São dois os capítulos que compõem este livro. O primeiro, intitulado “Hiperfagia”, dedica-se a esta análise histórica que nos traz dos excedentes agrícolas ao consumo transformado em desejo, divindade, mecanismo de controlo social. Por esse capítulo passam o Génesis bíblico e a Loba do Capitólio, as práticas religiosas mais antigas e a instituição da religião como mais um mecanismo de poder, a morte e o grande capital. No segundo, “Filogafia”, o foco está na reflexão sobre como o apetite pelo consumo e os seus diversos graus, definidos em função de uma escala social, se relaciona com o modo como vivemos em sociedade e com as escolhas políticas que fazemos (ou não fazemos, por vezes). Sobre isso, diz José Feitor: «Parece-me que este desejo de acumular, mas também de esbanjar e desperdiçar, é típico das sociedades massificadas, em que a maioria silenciosa se presta a ser governada por uma elite, desde que mantenha uma ligeira ilusão de que os pode emular. Foi esta ideia que eu levei para o livro. Somos todos consumidores com tendência para a engorda, porque assumimos colectivamente esta fantasia, a de querer imitar os que tudo têm e podem. E esses não passam de uma versão de nós próprios, apenas com outros meios para se sentar à mesa e encher o bandulho.»

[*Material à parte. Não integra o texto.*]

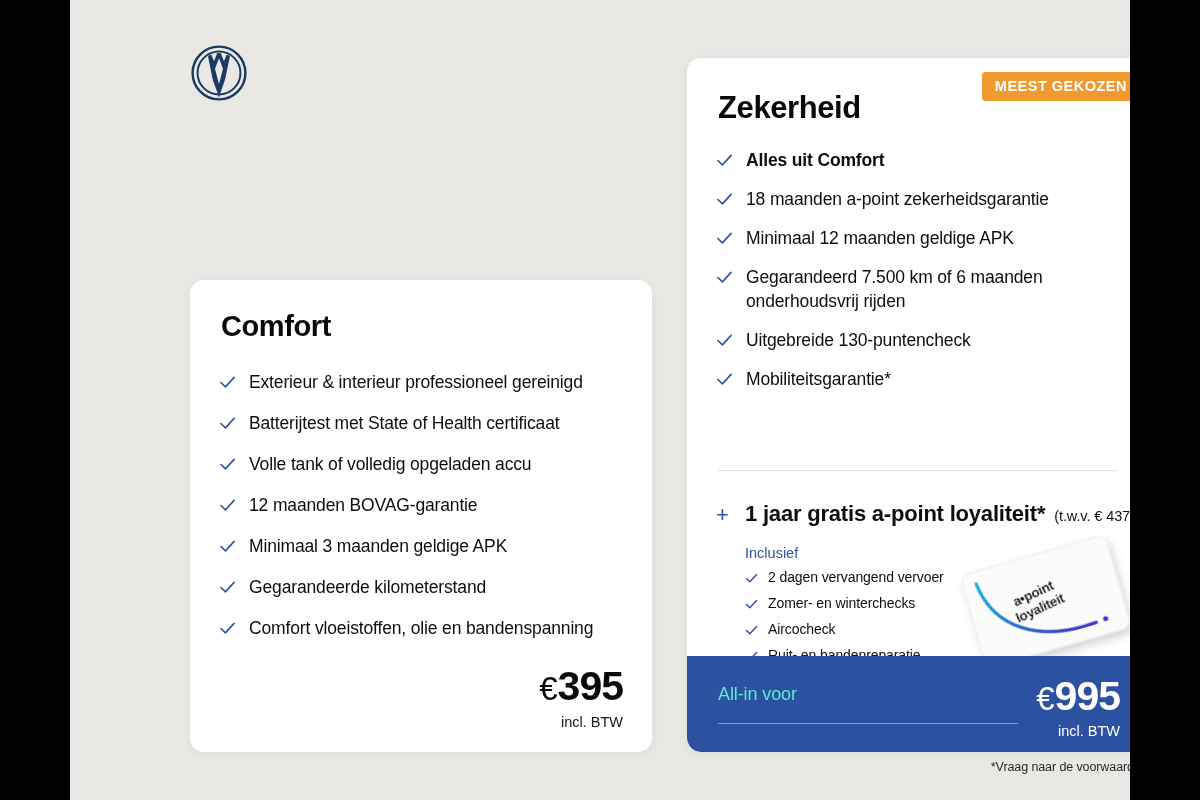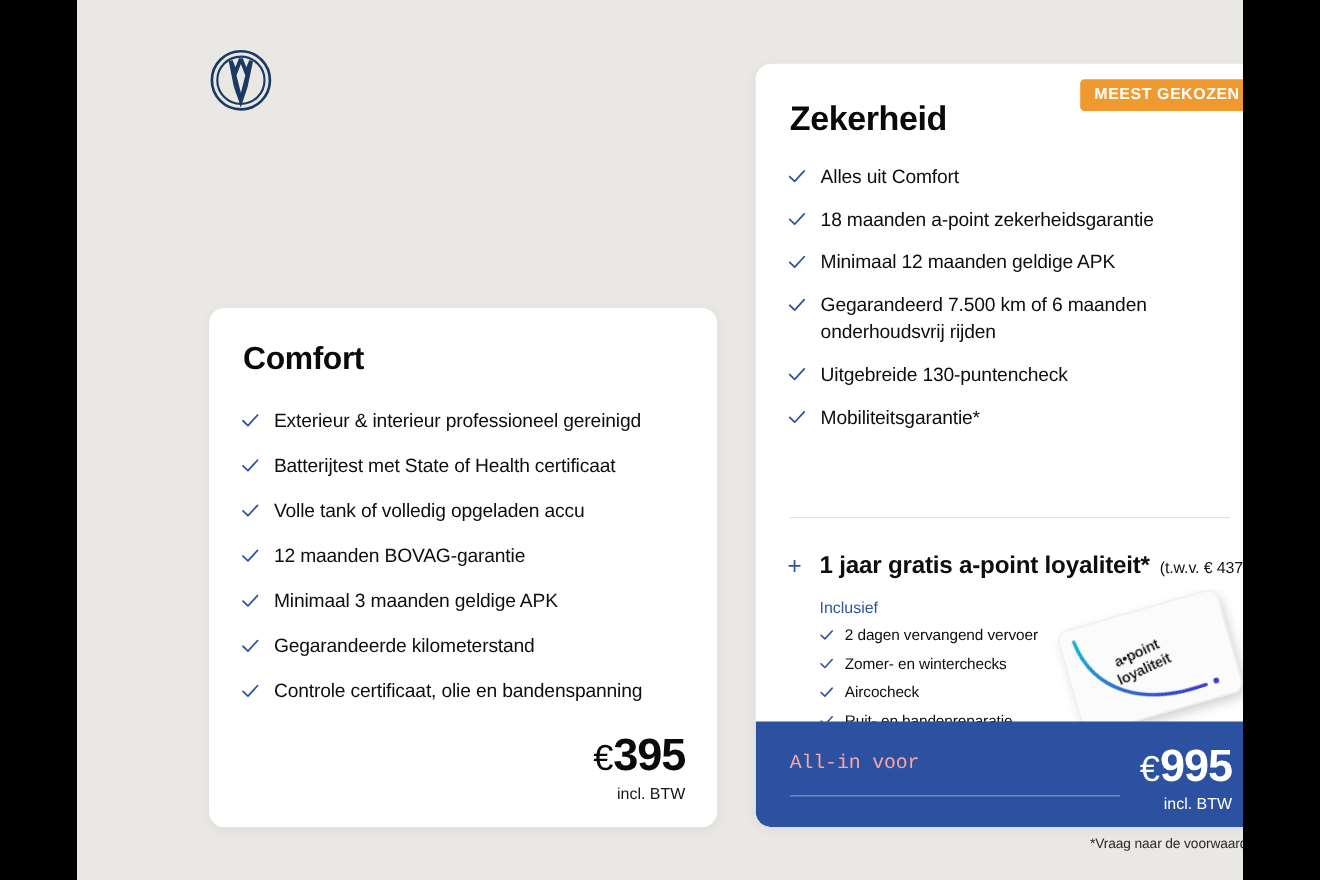--- a/index.html
+++ b/index.html
@@ -102,21 +102,21 @@
     margin-top: 4px;
   }
   .feat .ftxt {
     font-size: 17.5px;
     line-height: 24px;
     color: #0E0E0E;
     letter-spacing: -0.15px;
   }
   #zekerheid-list .feat { margin-bottom: 15px; }
   #zekerheid-list .feat .ftxt { font-size: 17.5px; line-height: 24px; }
-  #zekerheid-list .feat.bold .ftxt { font-weight: 400; }
+  #zekerheid-list .feat.bold .ftxt { font-weight: 700; }
 
   
   #zekerheid-divider {
     position: absolute;
     left: 31px; top: 412px;
     width: 400px; height: 1px;
     background: #E2E2E2;
   }
 
   
@@ -199,23 +199,22 @@
     position: absolute;
     left: 0; bottom: 0;
     width: 464px; height: 96px;
     background: #2B51A0;
     border-radius: 0 0 14px 14px;
   }
   #blue-footer .allin-label {
     position: absolute;
     left: 31px; top: 28px;
     font-size: 18px;
-    color: #fca5a5;
+    color: #5eead4;
     letter-spacing: -0.1px;
-    font-family: Liberation Mono, monospace;
   }
   #blue-footer .rule {
     position: absolute;
     left: 31px; top: 67px;
     width: 300px; height: 1px;
     background: rgba(255,255,255,0.45);
   }
   #zekerheid-price {
     position: absolute;
     right: 31px; top: 17px;
@@ -323,21 +322,21 @@
           </span>
           <span class="ftxt">Gegarandeerde kilometerstand</span>
         </div>
 
         <div class="feat">
           <span class="chk">
             <svg viewBox="0 0 18 18" width="17" height="17">
                 <path d="M2 9 L6.8 13.6 L16 3.6" fill="none" stroke="#2E54A0" stroke-width="1.7" stroke-linecap="round" stroke-linejoin="round"></path>
               </svg>
           </span>
-          <span class="ftxt">Controle certificaat, olie en bandenspanning</span>
+          <span class="ftxt">Comfort vloeistoffen, olie en bandenspanning</span>
         </div>
 
       </div>
 
       <div id="comfort-price">
         <div class="amount"><span class="eur">€</span><span>395</span></div>
         <div class="vat">incl. BTW</div>
       </div>
 
     </div>

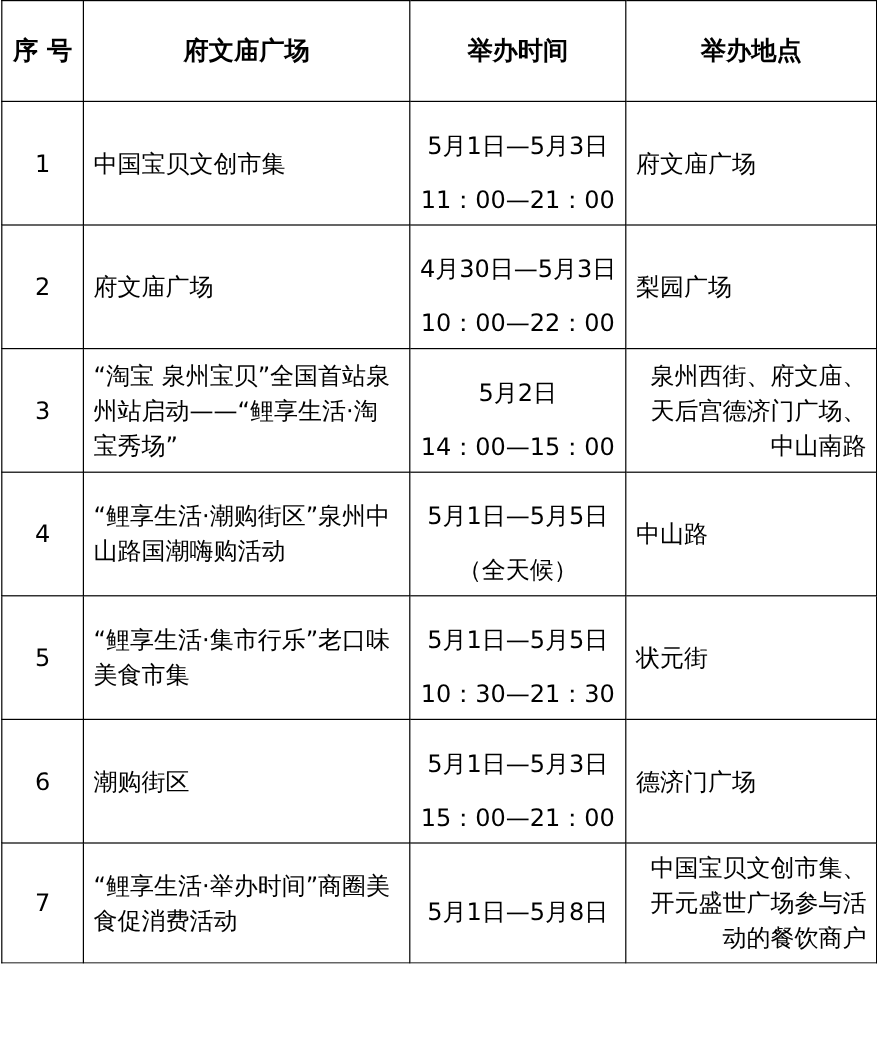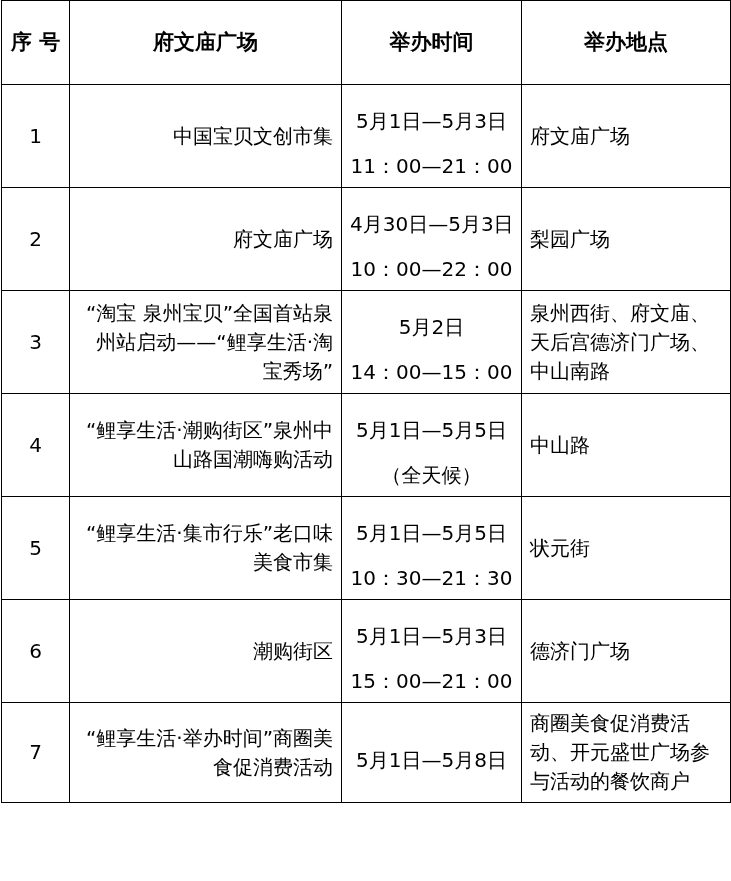--- a/index.html
+++ b/index.html
@@ -41,27 +41,27 @@
     font-weight: bold;
     text-align: center;
     height: 84px;
     font-size: 21px;
   }
   td.idx {
     text-align: center;
     font-size: 19px;
   }
   td.name {
-    text-align: right;
+    text-align: left;
   }
   td.time {
     text-align: center;
   }
   td.place {
-    text-align: left;
+    text-align: right;
   }
   td.place.center {
     text-align: left;
   }
   tbody tr { height: 88px; }
   .nowrap { white-space: nowrap; margin-top: 16px; }
   .line { display: block; }
 </style>
 </head>
 <body>
@@ -136,17 +136,17 @@
             <span class="line nowrap">15：00—21：00</span>
           </td>
           <td class="place center">德济门广场</td>
         </tr>
         <tr>
           <td class="idx">7</td>
           <td class="name">“鲤享生活·举办时间”商圈美食促消费活动</td>
           <td class="time">
             <span class="line nowrap">5月1日—5月8日</span>
           </td>
-          <td class="place">商圈美食促消费活动、开元盛世广场参与活动的餐饮商户</td>
+          <td class="place">中国宝贝文创市集、开元盛世广场参与活动的餐饮商户</td>
         </tr>
       </tbody>
   </table>
 </div>
 
 </body></html>

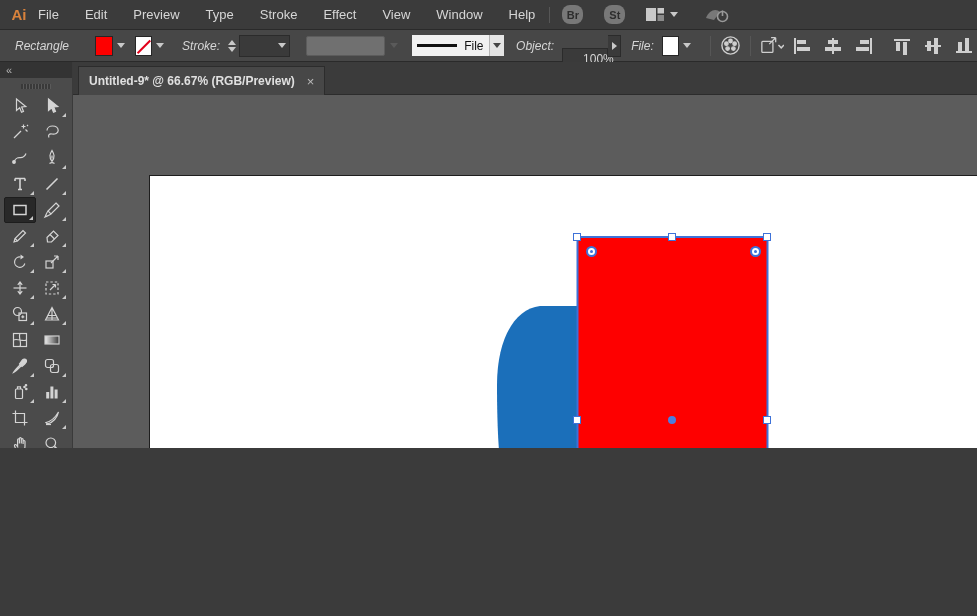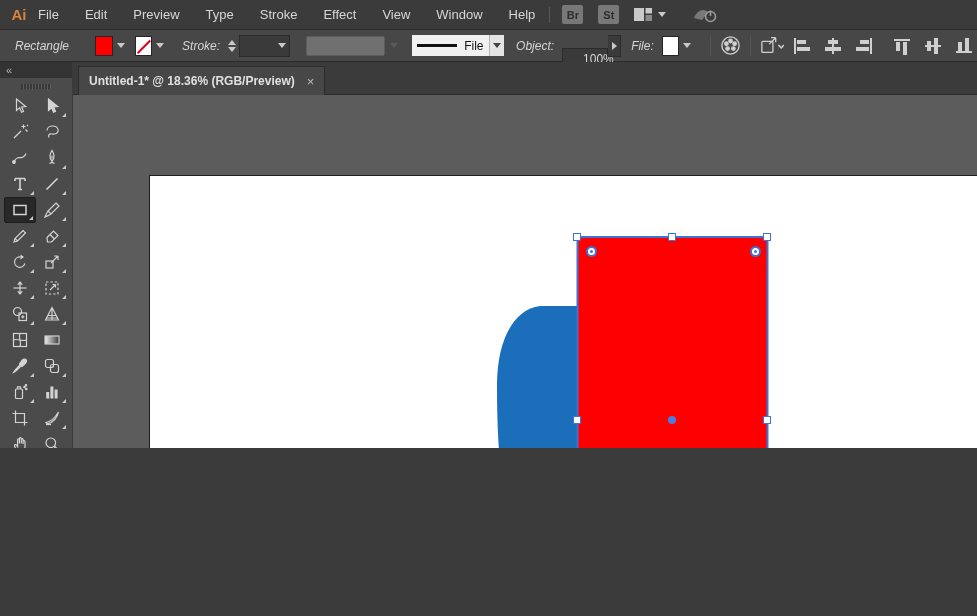--- a/index.html
+++ b/index.html
@@ -8,21 +8,21 @@
   #app { position:relative; width:977px; height:448px; background:#f97316; overflow:hidden; }
 
   
   .menubar { position:absolute; left:0; top:0; width:977px; height:29px; background:#3b3b3b;
     display:flex; align-items:center; color:#d6d6d6; font-size:13px; }
   .ai-logo { width:38px; text-align:center; font-weight:bold; font-size:15px; color:#d9823c; }
   .menu-items { display:flex; gap:26px; }
   .menu-items span { cursor:default; }
   .mb-sep { width:1px; height:16px; background:#565656; margin:0 12px 0 14px; }
   .sq-btn { width:21px; height:19px; background:#787878; color:#2d2d2d; font-size:11px; font-weight:bold;
-    border-radius:2px; display:flex; align-items:center; justify-content:center; margin-right:15px; }
+    border-radius:8px; display:flex; align-items:center; justify-content:center; margin-right:21px; }
   .ws-switch { display:flex; align-items:center; gap:6px; margin-right:26px; }
   .chev { width:0; height:0; border-left:4px solid transparent; border-right:4px solid transparent;
     border-top:5px solid #c9c9c9; display:inline-block; }
   .gpu-ic { opacity:.75; }
 
   
   .controlbar { position:absolute; left:0; top:29px; width:977px; height:33px; background:#474747;
     border-top:1px solid #2a2a2a; border-bottom:1px solid #2a2a2a;
     display:flex; align-items:center; color:#d6d6d6; font-size:12px; }
   .cb-label { margin:0 8px; white-space:nowrap;font-style:italic; }
@@ -247,21 +247,21 @@
           <rect x="1" y="14" width="16" height="2"></rect>
             <rect x="3" y="5" width="4" height="9"></rect>
             <rect x="10" y="1" width="4" height="13"></rect>
         </svg>
       </div>
     </div>
   </div>
 
   <div class="tabstrip">
     <div class="doc-tab">
-      <span>Untitled-1* @ 18.36% (RGB/Preview)</span>
+      <span>Untitled-9* @ 66.67% (RGB/Preview)</span>
       <span class="tab-close">×</span>
     </div>
   </div>
 
   <div class="toolcol">
     <div class="tool-head">
       <span>«</span>
     </div>
     <div class="grip"></div>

Entre o excesso e o amor ao excesso, andamos há séculos a alimentar deglutições épicas. Está por saber se podia ter sido de outra maneira, mas como se descreve em História da Fome, basta passar algum tempo numa dessas «lanchonetes babilónicas» que se instalam no piso superior de algum centro comercial, e onde a corrida desenfreada ao ketchup e à possibilidade de o levar para casa é um dos desportos praticados, para perceber que talvez tudo isto faça parte do nosso devir colectivo. Entre ketchup em pacotinhos gratuitos e descartáveis e telemóveis que têm de ser sempre da última geração, é possível que se tenha esgotado o espaço e o tempo para outros modos de viver. Curiosamente, tudo indica que esse espaço e esse tempo estão a esgotar-se também para este modo, pelo que resta almejar que o futuro não seja parco em gente que nos conte o que vê em textos, imagens e o resto, e que reflicta sobre que se vai construindo para chamarmos de mundo.